Wednesday, November 25, 2009

Indian electric car pioneer plans biggest plug-in car plant

NEW DELHI: Chetan Maini, the engineer who pioneered India's first electric car, had his eureka moment two decades ago when he drove a vehicle
fuelled by solar power across the blazing Australian outback.

Now Maini, the man behind Reva Electric Car Co., is building in southern India what he says will be the world's biggest factory making battery-powered city commuter cars.

"It's the first attempt at mass production of a green car," said Maini, who studied hybrid electric technology at California's Stanford University and developed the no-clutch, no-gears Reva as head of a 75-member engineering team.

"With growing climate change awareness, I think we're at the tipping point for electric cars," Maini told AFP in an interview.

The drive in 1990 which set Maini on his career track was a General Motors-sponsored solar-powered race in which his car finished third, beating many of the global car companies.

"Driving across the continent on the sun's energy made me think how we could use alternative energy to power cars in the Indian context," he said.

"When I saw how our cities were getting polluted, I realised employing clean, alternative energy could make a lot of sense -- we needed to develop this kind of technology," he said.

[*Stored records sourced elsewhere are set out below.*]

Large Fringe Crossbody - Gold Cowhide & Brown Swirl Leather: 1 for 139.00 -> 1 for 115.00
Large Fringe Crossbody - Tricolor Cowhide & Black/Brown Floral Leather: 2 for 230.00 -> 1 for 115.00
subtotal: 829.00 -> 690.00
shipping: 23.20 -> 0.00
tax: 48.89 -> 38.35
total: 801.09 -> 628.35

Maini has put some 3,000 of the zero-polluting three-door Revas on the roads in India and Britain -- where it is known as the G-Wiz -- in the eight years since the company started selling the cars.

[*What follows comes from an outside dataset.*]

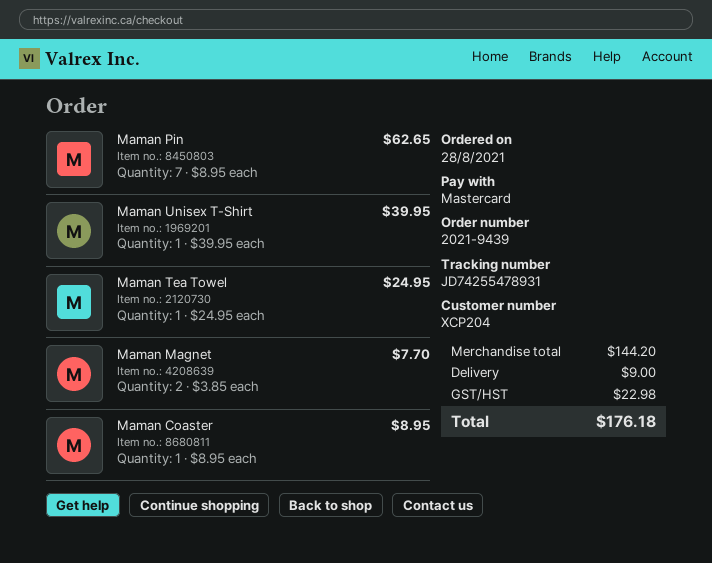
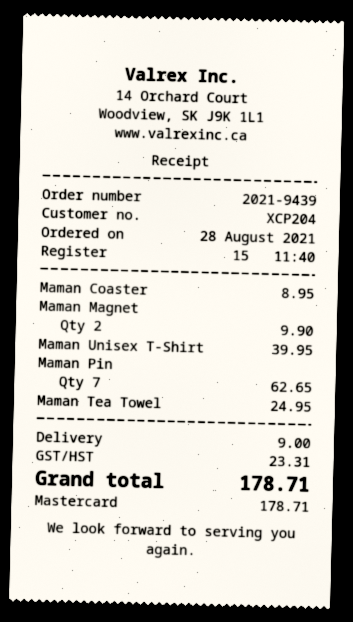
Maman Magnet: 2 for 7.70 -> 2 for 9.90
tax: 22.98 -> 23.31
total: 176.18 -> 178.71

The Reva was formed in 1994 as a joint venture between the family-owned Maini Group and AEV of the United States to manufacture environment-friendly vehicles.

But it took seven years for the first Reva to go on sale as Maini and his team worked on the design.

Afterward, "we were in a test marketing phase, trying to see how people used electric cars, what were their needs. But that's now over and we're ready to move to the mass-market stage," Maini said.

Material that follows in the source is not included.